> _MATERIAL SUPPLIED_:
---
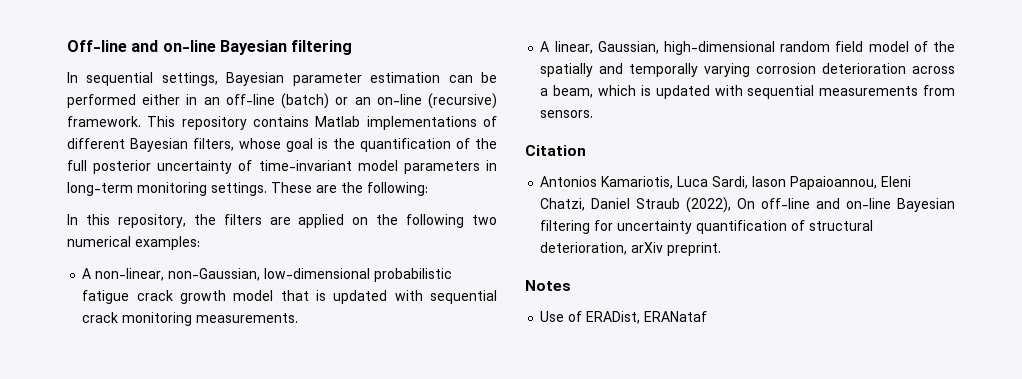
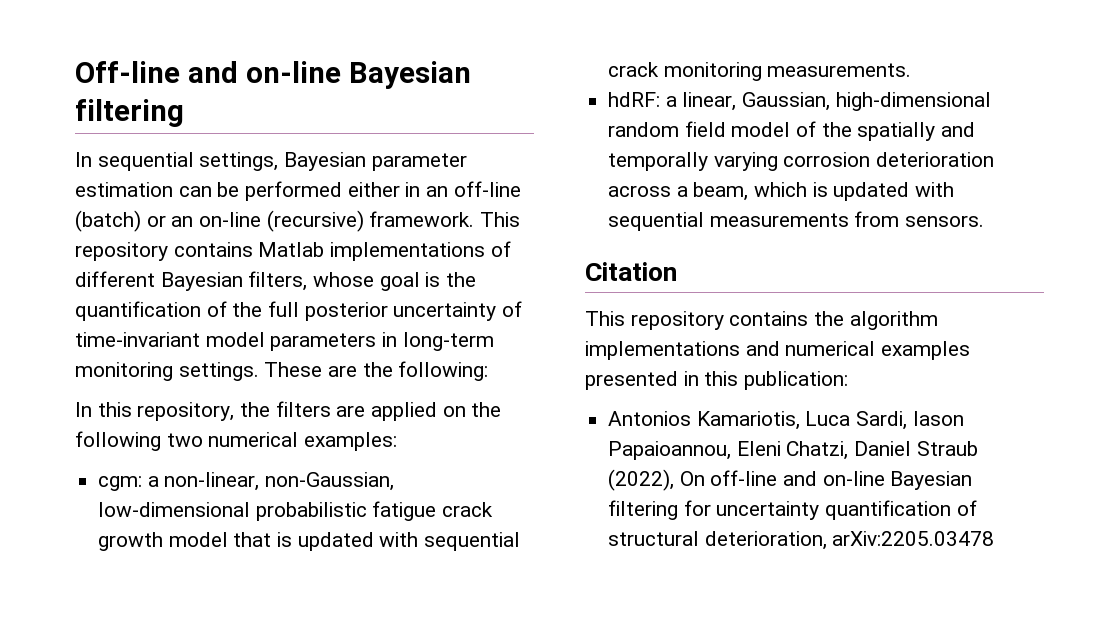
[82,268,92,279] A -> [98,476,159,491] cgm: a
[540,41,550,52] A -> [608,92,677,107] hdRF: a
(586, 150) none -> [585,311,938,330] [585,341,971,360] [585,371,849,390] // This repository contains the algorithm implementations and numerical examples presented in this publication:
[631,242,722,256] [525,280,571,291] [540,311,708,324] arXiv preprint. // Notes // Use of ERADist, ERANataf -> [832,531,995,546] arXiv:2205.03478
---
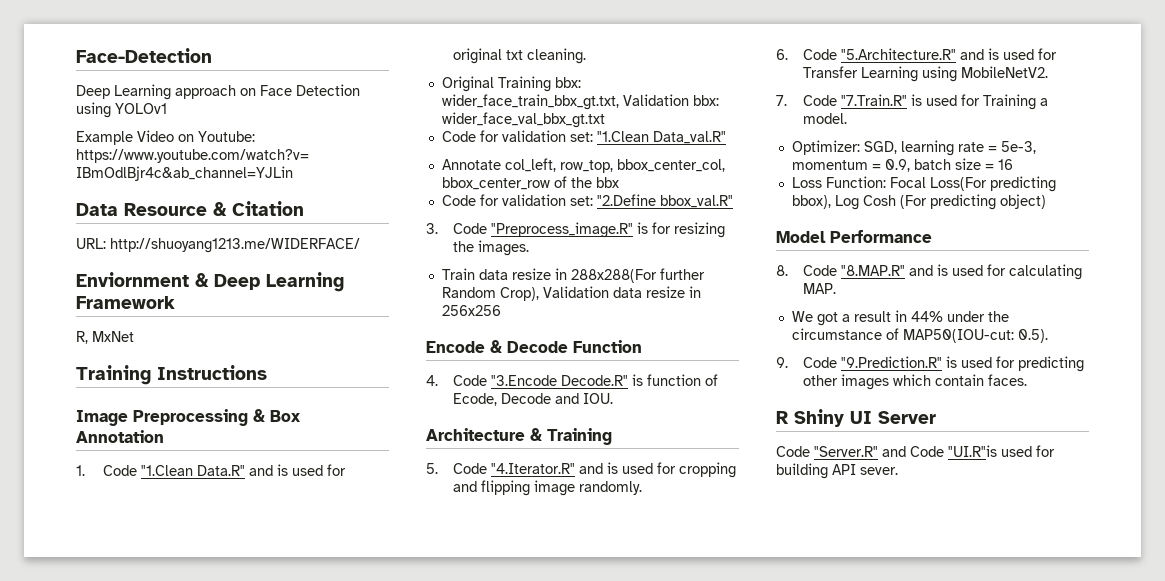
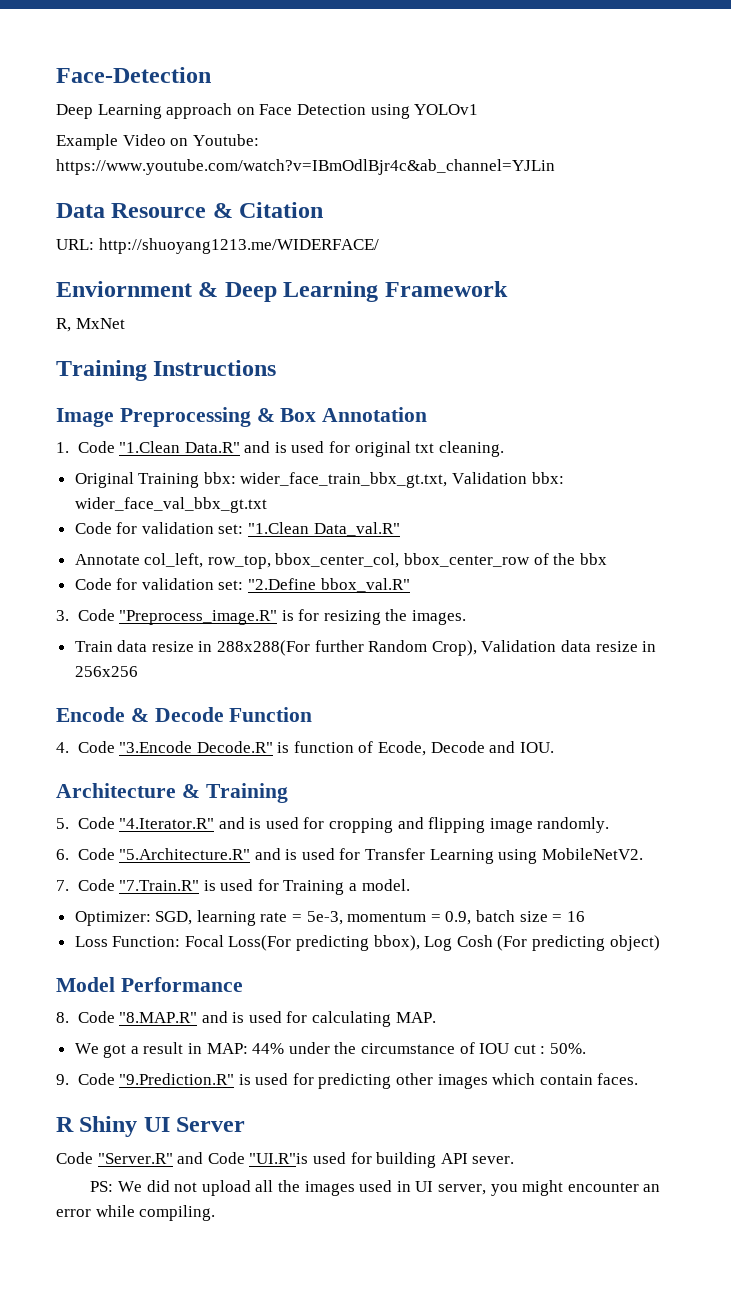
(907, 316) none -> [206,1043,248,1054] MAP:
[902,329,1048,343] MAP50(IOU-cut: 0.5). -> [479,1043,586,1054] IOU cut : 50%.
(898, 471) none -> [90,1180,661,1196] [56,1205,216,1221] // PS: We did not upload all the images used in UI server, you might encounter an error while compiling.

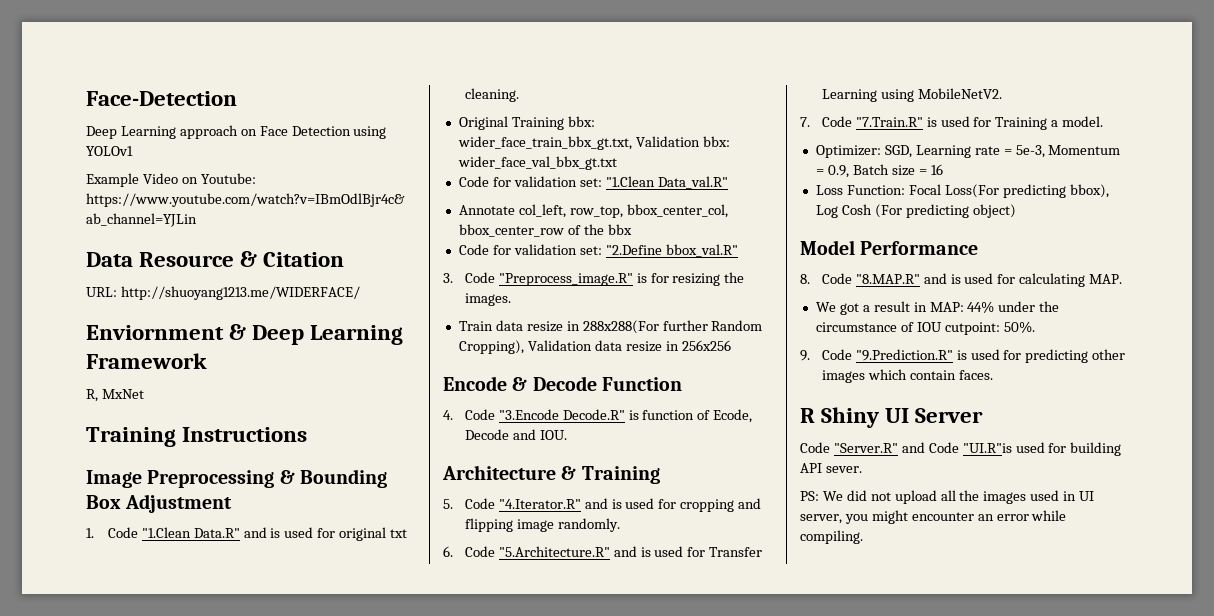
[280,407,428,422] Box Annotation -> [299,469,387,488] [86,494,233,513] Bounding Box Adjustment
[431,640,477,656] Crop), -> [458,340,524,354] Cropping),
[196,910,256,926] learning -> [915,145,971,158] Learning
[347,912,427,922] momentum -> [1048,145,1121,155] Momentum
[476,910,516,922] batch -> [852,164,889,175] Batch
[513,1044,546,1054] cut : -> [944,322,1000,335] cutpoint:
---
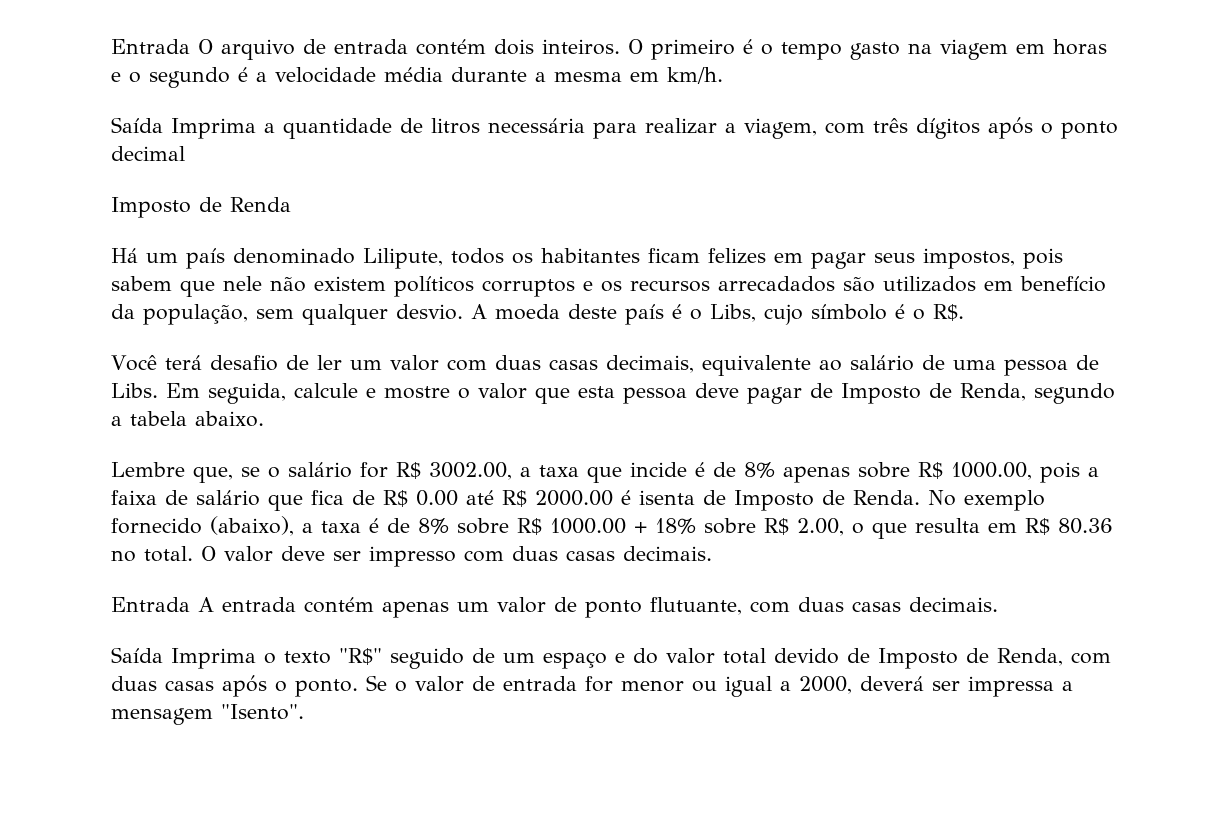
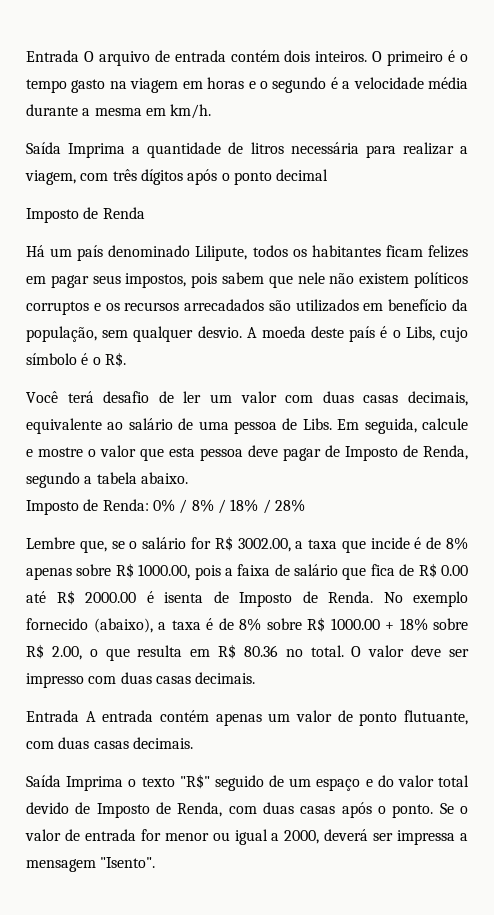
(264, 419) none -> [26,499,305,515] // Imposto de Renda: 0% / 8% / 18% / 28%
---
> _EXERCISE BRIEF_: Within the material above, find the part that opens with the line containing "(907, 316) none" and closes with the line containing "[513,1044,546,1054] cut : ->", and reproduce it exactly without the pictures.

> _RESPONSE_:
(907, 316) none -> [206,1043,248,1054] MAP:
[902,329,1048,343] MAP50(IOU-cut: 0.5). -> [479,1043,586,1054] IOU cut : 50%.
(898, 471) none -> [90,1180,661,1196] [56,1205,216,1221] // PS: We did not upload all the images used in UI server, you might encounter an error while compiling.

[280,407,428,422] Box Annotation -> [299,469,387,488] [86,494,233,513] Bounding Box Adjustment
[431,640,477,656] Crop), -> [458,340,524,354] Cropping),
[196,910,256,926] learning -> [915,145,971,158] Learning
[347,912,427,922] momentum -> [1048,145,1121,155] Momentum
[476,910,516,922] batch -> [852,164,889,175] Batch
[513,1044,546,1054] cut : -> [944,322,1000,335] cutpoint:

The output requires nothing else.